Change listing data
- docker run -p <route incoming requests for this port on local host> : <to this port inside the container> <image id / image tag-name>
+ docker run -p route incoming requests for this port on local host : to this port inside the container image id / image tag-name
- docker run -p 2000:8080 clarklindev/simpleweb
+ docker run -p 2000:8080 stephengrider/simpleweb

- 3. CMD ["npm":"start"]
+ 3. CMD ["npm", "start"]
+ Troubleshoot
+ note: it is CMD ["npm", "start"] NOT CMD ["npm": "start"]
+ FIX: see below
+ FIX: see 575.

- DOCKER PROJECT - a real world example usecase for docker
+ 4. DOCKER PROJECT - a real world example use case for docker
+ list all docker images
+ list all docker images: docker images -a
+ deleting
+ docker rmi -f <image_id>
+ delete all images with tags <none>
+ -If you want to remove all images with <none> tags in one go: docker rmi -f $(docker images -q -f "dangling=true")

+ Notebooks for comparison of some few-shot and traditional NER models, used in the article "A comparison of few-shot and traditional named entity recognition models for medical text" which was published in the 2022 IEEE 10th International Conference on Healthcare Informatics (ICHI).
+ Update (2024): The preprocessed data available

- **Problem requirements**
Each line from the one containing "FIX: see 575." through the final line of the records must be repeated exactly, with no line added or dropped.

- **Result for this task**
+ FIX: see 575.

- DOCKER PROJECT - a real world example usecase for docker
+ 4. DOCKER PROJECT - a real world example use case for docker
+ list all docker images
+ list all docker images: docker images -a
+ deleting
+ docker rmi -f <image_id>
+ delete all images with tags <none>
+ -If you want to remove all images with <none> tags in one go: docker rmi -f $(docker images -q -f "dangling=true")

+ Notebooks for comparison of some few-shot and traditional NER models, used in the article "A comparison of few-shot and traditional named entity recognition models for medical text" which was published in the 2022 IEEE 10th International Conference on Healthcare Informatics (ICHI).
+ Update (2024): The preprocessed data available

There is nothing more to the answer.